### Task description
Omit the pictures, and output the rest of the entries exactly as written.

### Records to use
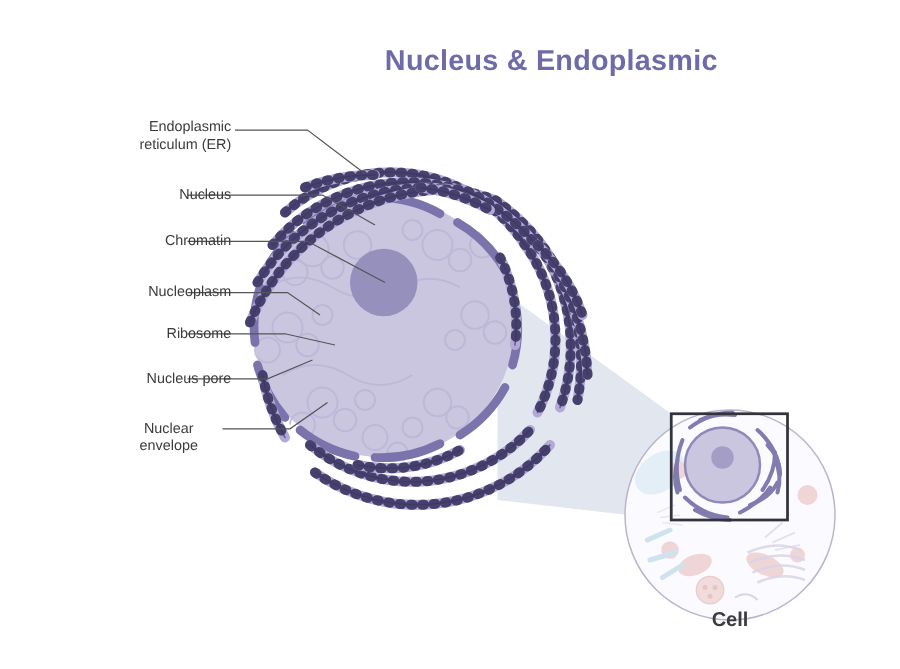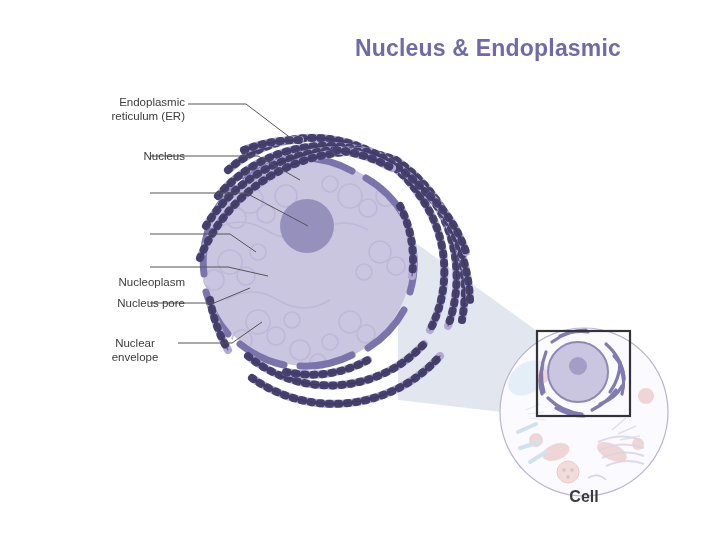--- a/index.html
+++ b/index.html
@@ -9,7 +9,7 @@
     font-family:"Liberation Sans", sans-serif;
     overflow:hidden;position:relative;
   }
-  #stage{position:absolute;left:0;top:0;width:632px;height:535px;padding-left:47px;}
+  #stage{position:absolute;left:0;top:0;width:632px;height:535px;}
   svg.layer{position:absolute;left:0;top:0;width:720px;height:535px;}
   .title{
     position:absolute;right:26px;top:34px;width:330px;

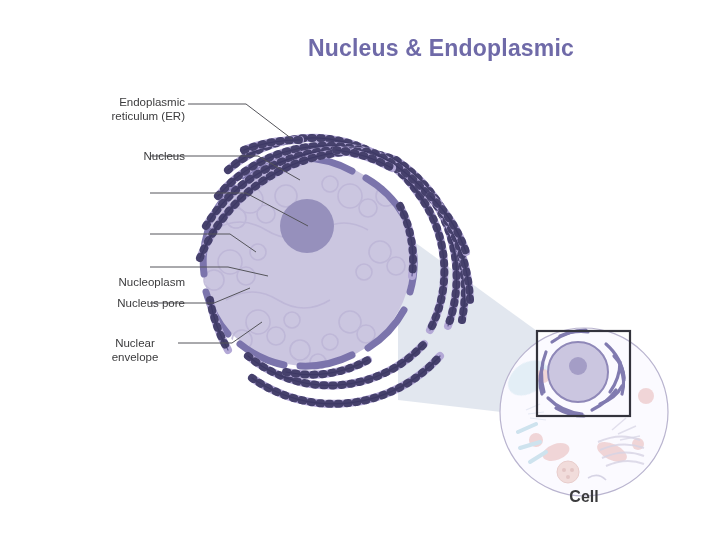--- a/index.html
+++ b/index.html
@@ -243,6 +243,7 @@
   <div class="lbl" style="left: 55px; top: 95px; width: 130px;">Endoplasmic
 reticulum (ER)</div>
   <div class="lbl" style="left: 55px; top: 149px; width: 130px;">Nucleus</div>
+  <div class="lbl" style="left: 55px; top: 186px; width: 130px;">Chromatin</div>
   <div class="lbl" style="left: 35px; top: 227px; width: 150px; margin-top: 48px;">Nucleoplasm</div>
   <div class="lbl" style="left: 45px; top: 296px; width: 140px;">Nucleus pore</div>
   <div class="lbl" style="left: 85px; top: 336px; width: 100px; text-align: center;">Nuclear

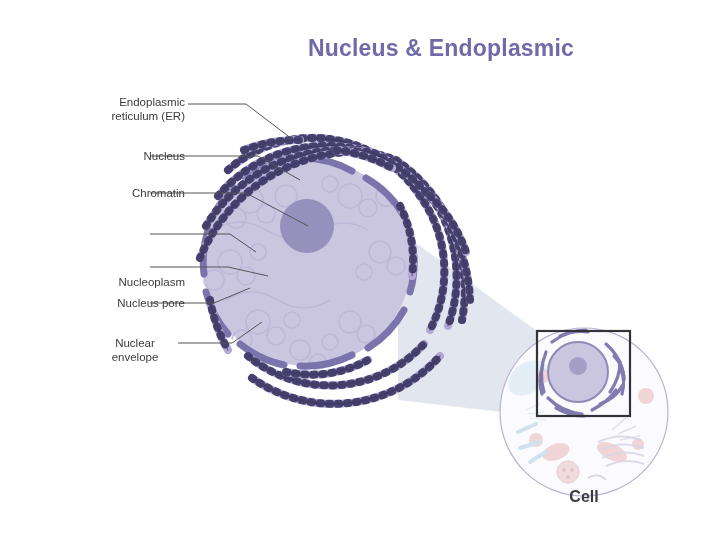--- a/index.html
+++ b/index.html
@@ -244,7 +244,7 @@
 reticulum (ER)</div>
   <div class="lbl" style="left: 55px; top: 149px; width: 130px;">Nucleus</div>
   <div class="lbl" style="left: 55px; top: 186px; width: 130px;">Chromatin</div>
-  <div class="lbl" style="left: 35px; top: 227px; width: 150px; margin-top: 48px;">Nucleoplasm</div>
+  <div class="lbl" style="left: 35px; top: 227px; width: 150px;">Nucleoplasm</div>
   <div class="lbl" style="left: 45px; top: 296px; width: 140px;">Nucleus pore</div>
   <div class="lbl" style="left: 85px; top: 336px; width: 100px; text-align: center;">Nuclear
 envelope</div>

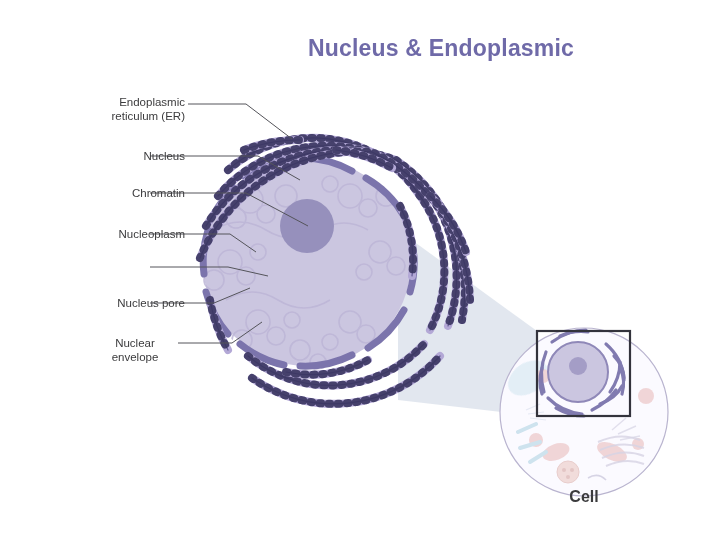--- a/index.html
+++ b/index.html
@@ -245,6 +245,7 @@
   <div class="lbl" style="left: 55px; top: 149px; width: 130px;">Nucleus</div>
   <div class="lbl" style="left: 55px; top: 186px; width: 130px;">Chromatin</div>
   <div class="lbl" style="left: 35px; top: 227px; width: 150px;">Nucleoplasm</div>
+  <div class="lbl" style="left: 55px; top: 260px; width: 130px;">Ribosome</div>
   <div class="lbl" style="left: 45px; top: 296px; width: 140px;">Nucleus pore</div>
   <div class="lbl" style="left: 85px; top: 336px; width: 100px; text-align: center;">Nuclear
 envelope</div>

### The completed task
--- a/index.html
+++ b/index.html
@@ -9,7 +9,7 @@
     font-family:"Liberation Sans", sans-serif;
     overflow:hidden;position:relative;
   }
-  #stage{position:absolute;left:0;top:0;width:632px;height:535px;padding-left:47px;}
+  #stage{position:absolute;left:0;top:0;width:632px;height:535px;}
   svg.layer{position:absolute;left:0;top:0;width:720px;height:535px;}
   .title{
     position:absolute;right:26px;top:34px;width:330px;

--- a/index.html
+++ b/index.html
@@ -243,6 +243,7 @@
   <div class="lbl" style="left: 55px; top: 95px; width: 130px;">Endoplasmic
 reticulum (ER)</div>
   <div class="lbl" style="left: 55px; top: 149px; width: 130px;">Nucleus</div>
+  <div class="lbl" style="left: 55px; top: 186px; width: 130px;">Chromatin</div>
   <div class="lbl" style="left: 35px; top: 227px; width: 150px; margin-top: 48px;">Nucleoplasm</div>
   <div class="lbl" style="left: 45px; top: 296px; width: 140px;">Nucleus pore</div>
   <div class="lbl" style="left: 85px; top: 336px; width: 100px; text-align: center;">Nuclear

--- a/index.html
+++ b/index.html
@@ -244,7 +244,7 @@
 reticulum (ER)</div>
   <div class="lbl" style="left: 55px; top: 149px; width: 130px;">Nucleus</div>
   <div class="lbl" style="left: 55px; top: 186px; width: 130px;">Chromatin</div>
-  <div class="lbl" style="left: 35px; top: 227px; width: 150px; margin-top: 48px;">Nucleoplasm</div>
+  <div class="lbl" style="left: 35px; top: 227px; width: 150px;">Nucleoplasm</div>
   <div class="lbl" style="left: 45px; top: 296px; width: 140px;">Nucleus pore</div>
   <div class="lbl" style="left: 85px; top: 336px; width: 100px; text-align: center;">Nuclear
 envelope</div>

--- a/index.html
+++ b/index.html
@@ -245,6 +245,7 @@
   <div class="lbl" style="left: 55px; top: 149px; width: 130px;">Nucleus</div>
   <div class="lbl" style="left: 55px; top: 186px; width: 130px;">Chromatin</div>
   <div class="lbl" style="left: 35px; top: 227px; width: 150px;">Nucleoplasm</div>
+  <div class="lbl" style="left: 55px; top: 260px; width: 130px;">Ribosome</div>
   <div class="lbl" style="left: 45px; top: 296px; width: 140px;">Nucleus pore</div>
   <div class="lbl" style="left: 85px; top: 336px; width: 100px; text-align: center;">Nuclear
 envelope</div>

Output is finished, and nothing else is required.